Por vezes seus estudos lembram alguns de "semiótica", por exemplo focados nas histórias em quadrinhos ou nas relações entre cor e som no cinema. Lima, por sua vez, analisa a "montagem" tática das informações na edição de um jornal, por exemplo (pelo menos é parte do procedimento de Mídia: Crise política e poder no Brasil, [preços, Cultura]).
Nesse contexto é interessante o pequeno texto "A mídia como partido político", de onde cito um trecho sobre a briga Obama x Fox News:
Os grandes grupos privados de mídia – como a News Corporation, de Murdoch – seus sócios e aliados em todo o planeta, por óbvio, vão continuar reiterando cotidianamente suas acusações de não democráticos, autoritários e/ou totalitários a esses governos.
Já não seria, todavia, a hora de se questionar – séria e responsavelmente – o discurso de que a grande mídia privada seria a mediadora neutra, desinteressada, imparcial e objetiva do interesse público nas sociedades democráticas?

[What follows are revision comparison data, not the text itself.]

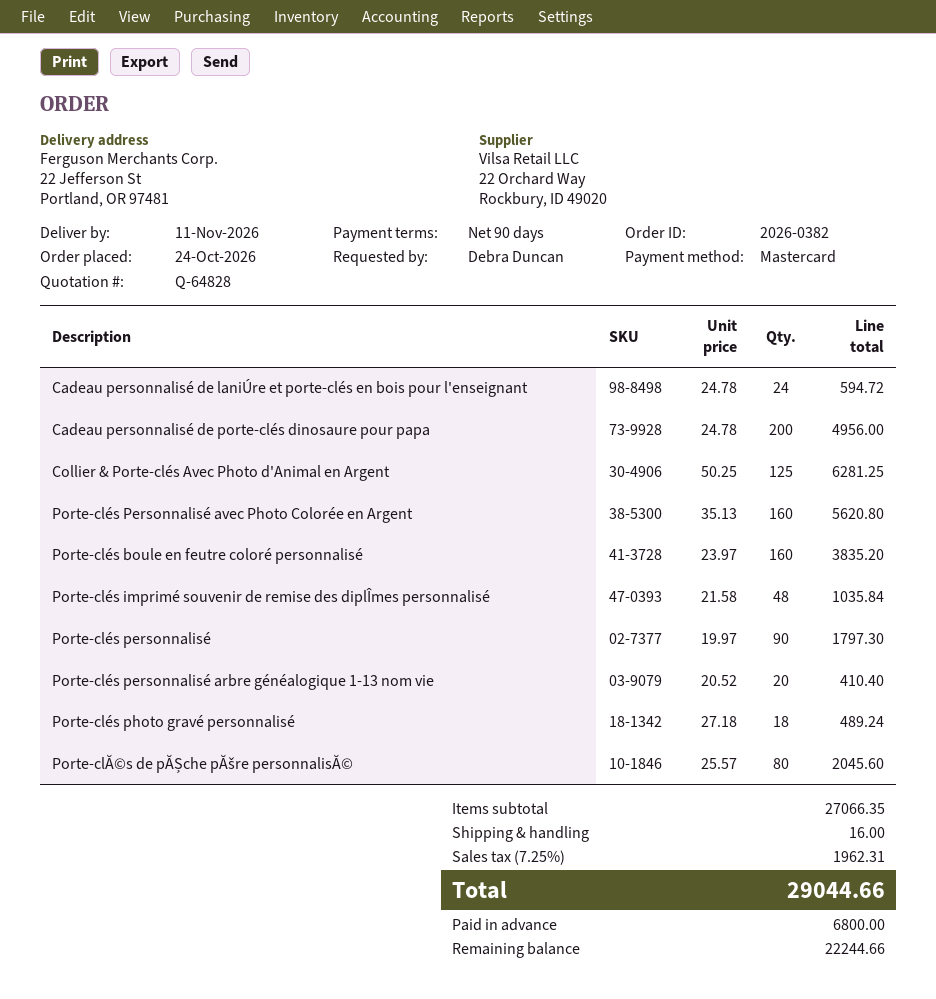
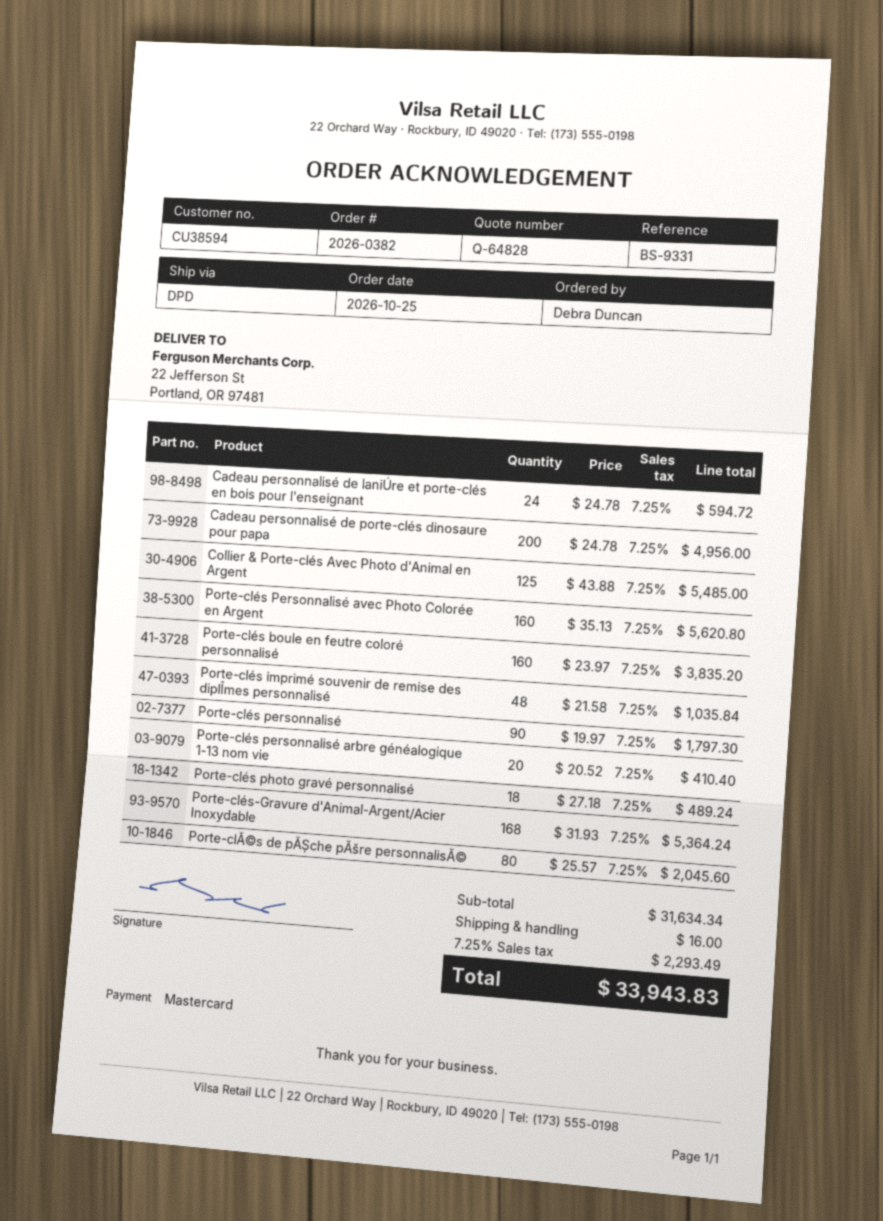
order date: 2026-10-24 -> 2026-10-25
Collier & Porte-clés Avec Photo d'Animal en Argent: 125 x 50.25 = 6281.25 -> 125 x 43.88 = 5485.00
Porte-clés-Gravure d'Animal-Argent/Acier Inoxydable: none -> 168 x 31.93 = 5364.24
subtotal: 27066.35 -> 31634.34
tax: 7.25% = 1962.31 -> 7.25% = 2293.49
total: 29044.66 -> 33943.83

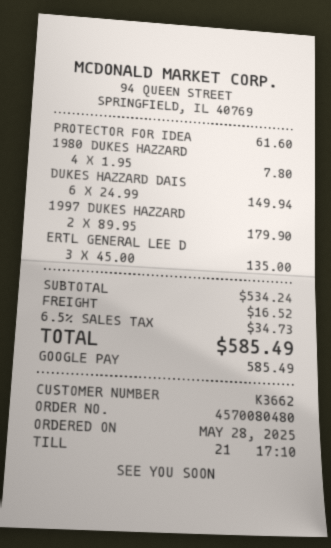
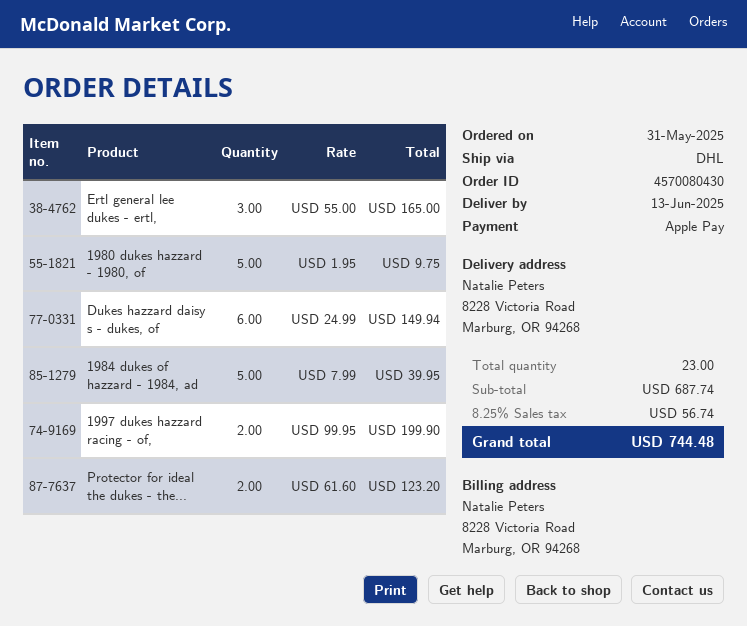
order number: 4570080480 -> 4570080430
order date: 2025-05-28 -> 2025-05-31
payment method: Google Pay -> Apple Pay
PROTECTOR FOR IDEA: 1 x 61.60 = 61.60 -> 2 x 61.60 = 123.20
1980 DUKES HAZZARD: 4 x 1.95 = 7.80 -> 5 x 1.95 = 9.75
1997 DUKES HAZZARD: 2 x 89.95 = 179.90 -> 2 x 99.95 = 199.90
ERTL GENERAL LEE D: 3 x 45.00 = 135.00 -> 3 x 55.00 = 165.00
1984 dukes of hazzard - 1984, ad: none -> 5 x 7.99 = 39.95
subtotal: 534.24 -> 687.74
shipping: 16.52 -> none
tax: 6.5% = 34.73 -> 8.25% = 56.74
total: 585.49 -> 744.48

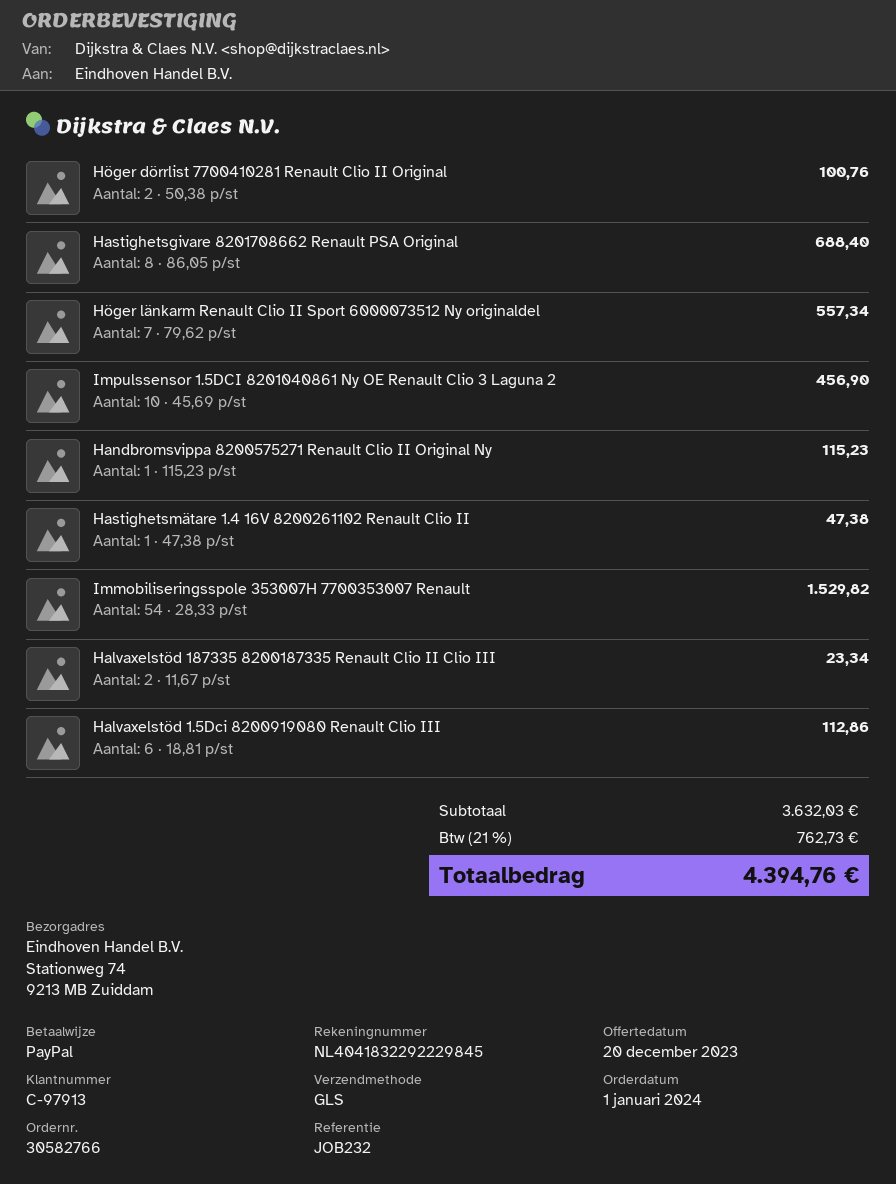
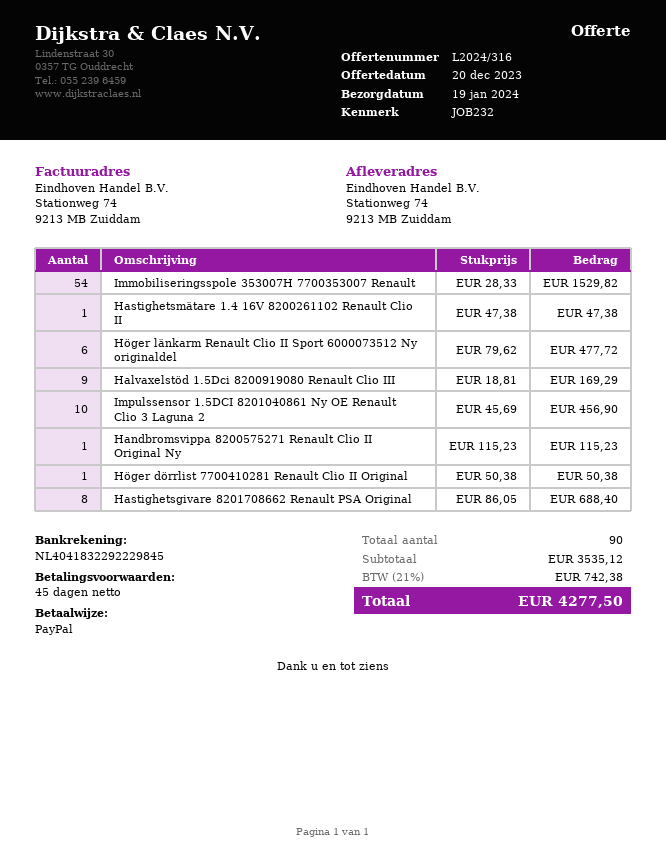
Höger dörrlist 7700410281 Renault Clio II Original: 2 x 50.38 = 100.76 -> 1 x 50.38 = 50.38
Höger länkarm Renault Clio II Sport 6000073512 Ny originaldel: 7 x 79.62 = 557.34 -> 6 x 79.62 = 477.72
Halvaxelstöd 187335 8200187335 Renault Clio II Clio III: 2 x 11.67 = 23.34 -> none
Halvaxelstöd 1.5Dci 8200919080 Renault Clio III: 6 x 18.81 = 112.86 -> 9 x 18.81 = 169.29
subtotal: 3632.03 -> 3535.12
tax: 21% = 762.73 -> 21% = 742.38
total: 4394.76 -> 4277.50

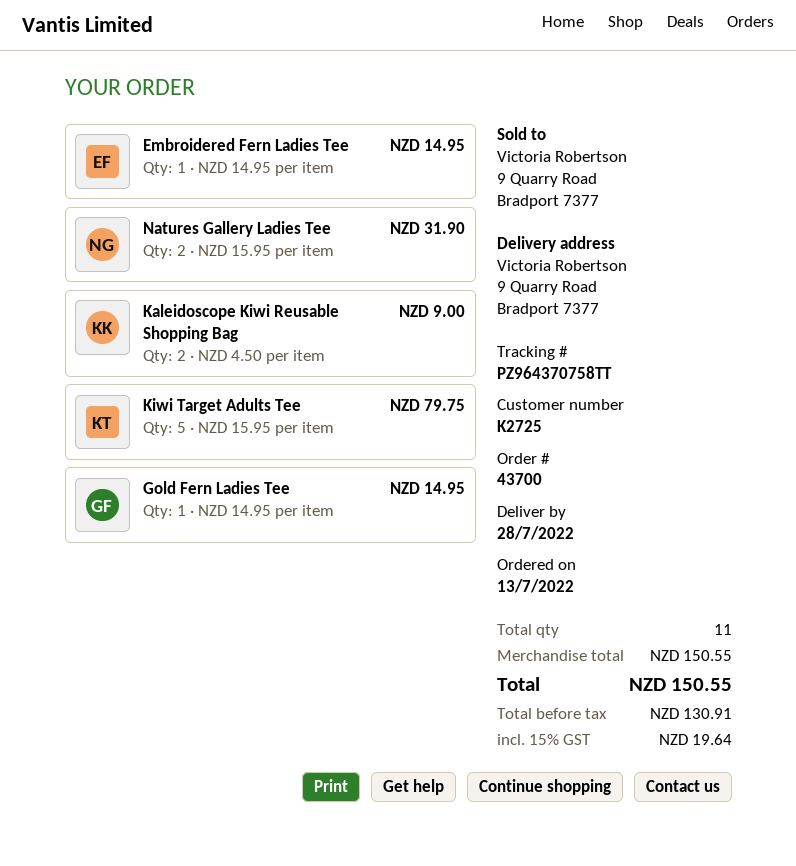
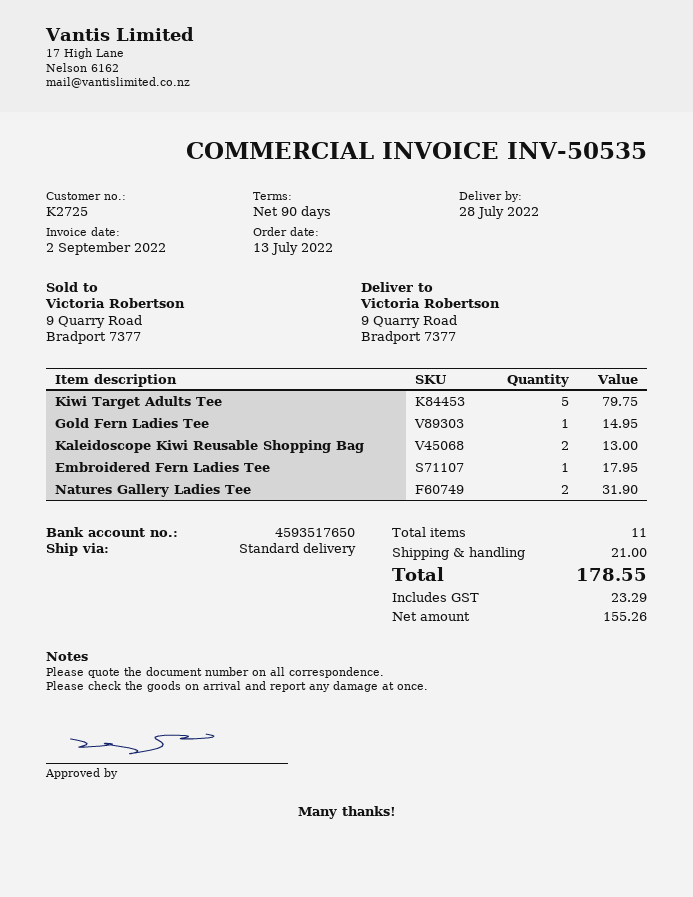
Embroidered Fern Ladies Tee: 1 for 14.95 -> 1 for 17.95
Kaleidoscope Kiwi Reusable Shopping Bag: 2 for 9.00 -> 2 for 13.00
shipping: none -> 21.00
net: 130.91 -> 155.26
tax: 19.64 -> 23.29
total: 150.55 -> 178.55

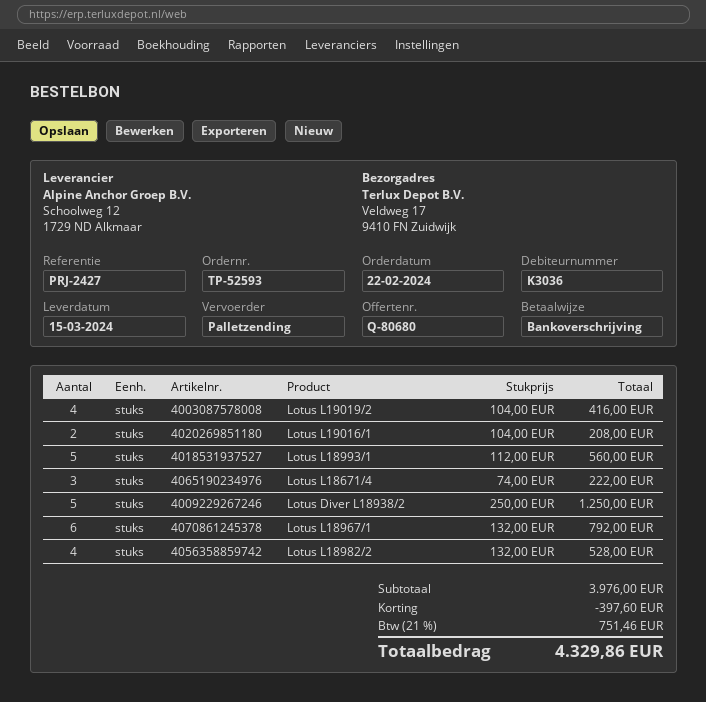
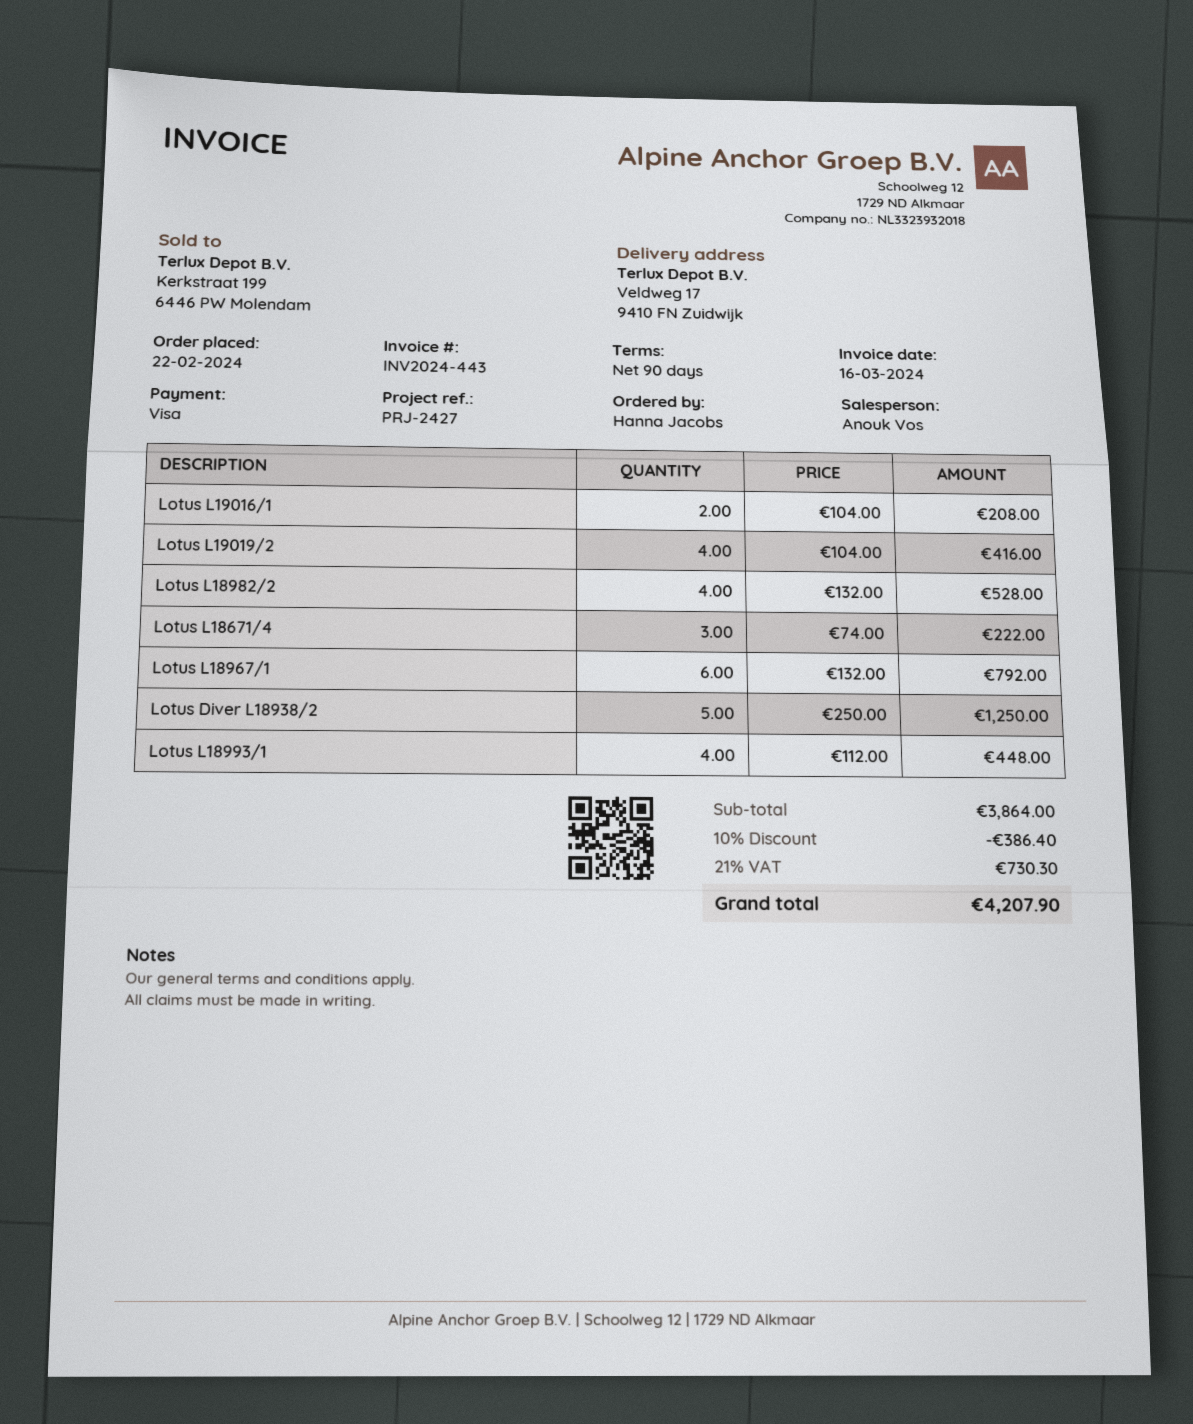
payment method: bank transfer -> Visa
Lotus L18993/1: 5 x 112.00 = 560.00 -> 4 x 112.00 = 448.00
subtotal: 3976.00 -> 3864.00
discount: 397.60 -> 386.40
tax: 21% = 751.46 -> 21% = 730.30
total: 4329.86 -> 4207.90

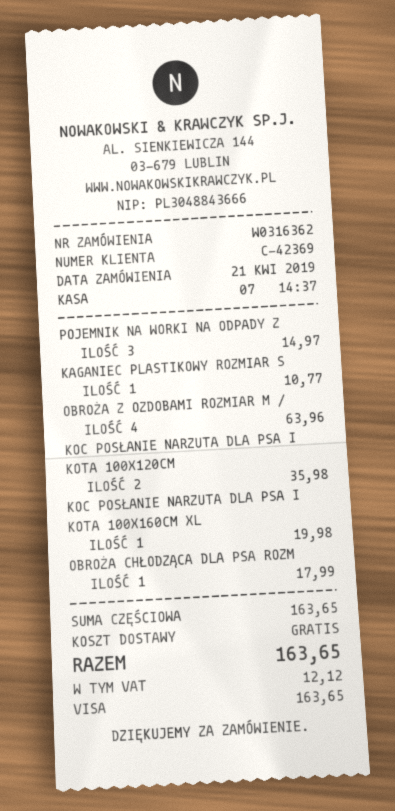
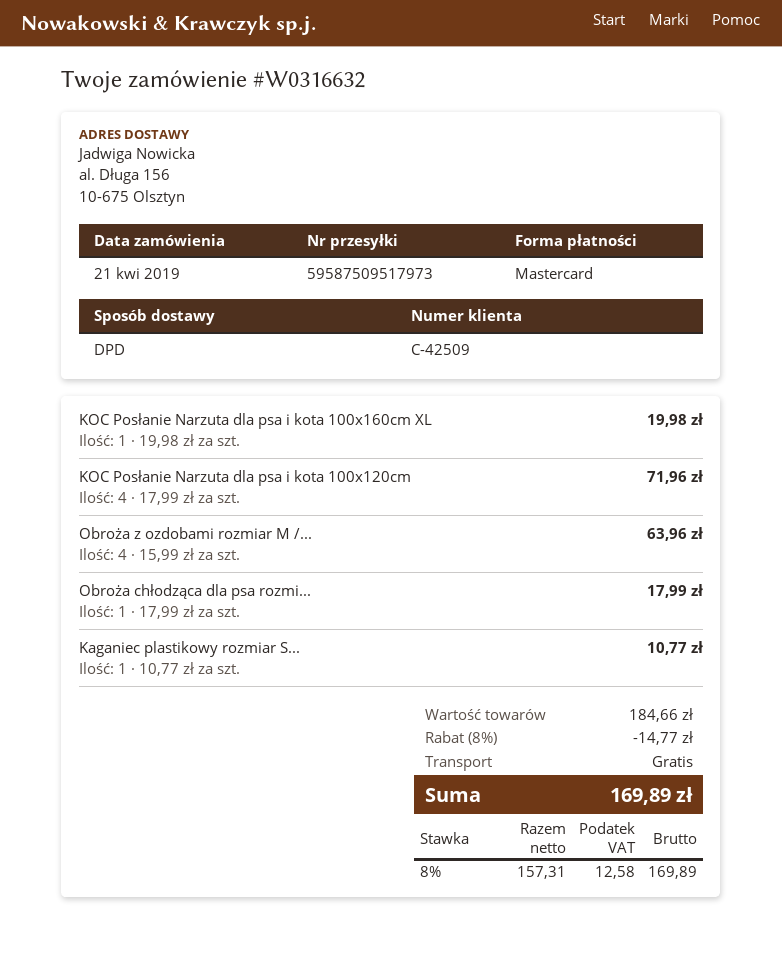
order number: W0316362 -> W0316632
customer number: C-42369 -> C-42509
payment method: Visa -> Mastercard
POJEMNIK NA WORKI NA ODPADY Z: 3 for 14.97 -> none
KOC POSŁANIE NARZUTA DLA PSA I KOTA 100X120CM: 2 for 35.98 -> 4 for 71.96
subtotal: 163.65 -> 184.66
discount: none -> 8% = 14.77
tax: 12.12 -> 12.58
total: 163.65 -> 169.89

Como sustentar esse discurso diante de todas as evidencias em contrário, inclusive de partidarização, aqui e alhures?
O que está em jogo? Um fator novo, nas relações entre mídia e política: o governo Obama, reconhecendo a tendência editorial da Fox News, passa a encarar a emissora como uma fonte de oposição deliberada. "Encara" não sob o formato dos governos ditatoriais (que simplesmente eliminam os opositores), mas dentro do debate, forçando a emissora a assumir suas tendências.
"Qundo o presidente fala à Fox, já sabe que não falará à imprensa, propriamente dita" – ela [Anita Dunn, Diretora de Comunicações de Obama] explicou. – "O presidente já sabe que estará como num debate com o partido da oposição"
Como se o mito da neutralidade da mídia se colocasse em questão não por seus estudiosos, mas no próprio debate midiático. Ou em outras palavras, como se agora uma mídia devesse assumir suas tendências (sempre encaradas de modo geral como "neutras", ou com certa intenção de neutralidade), para manter sua credibilidade.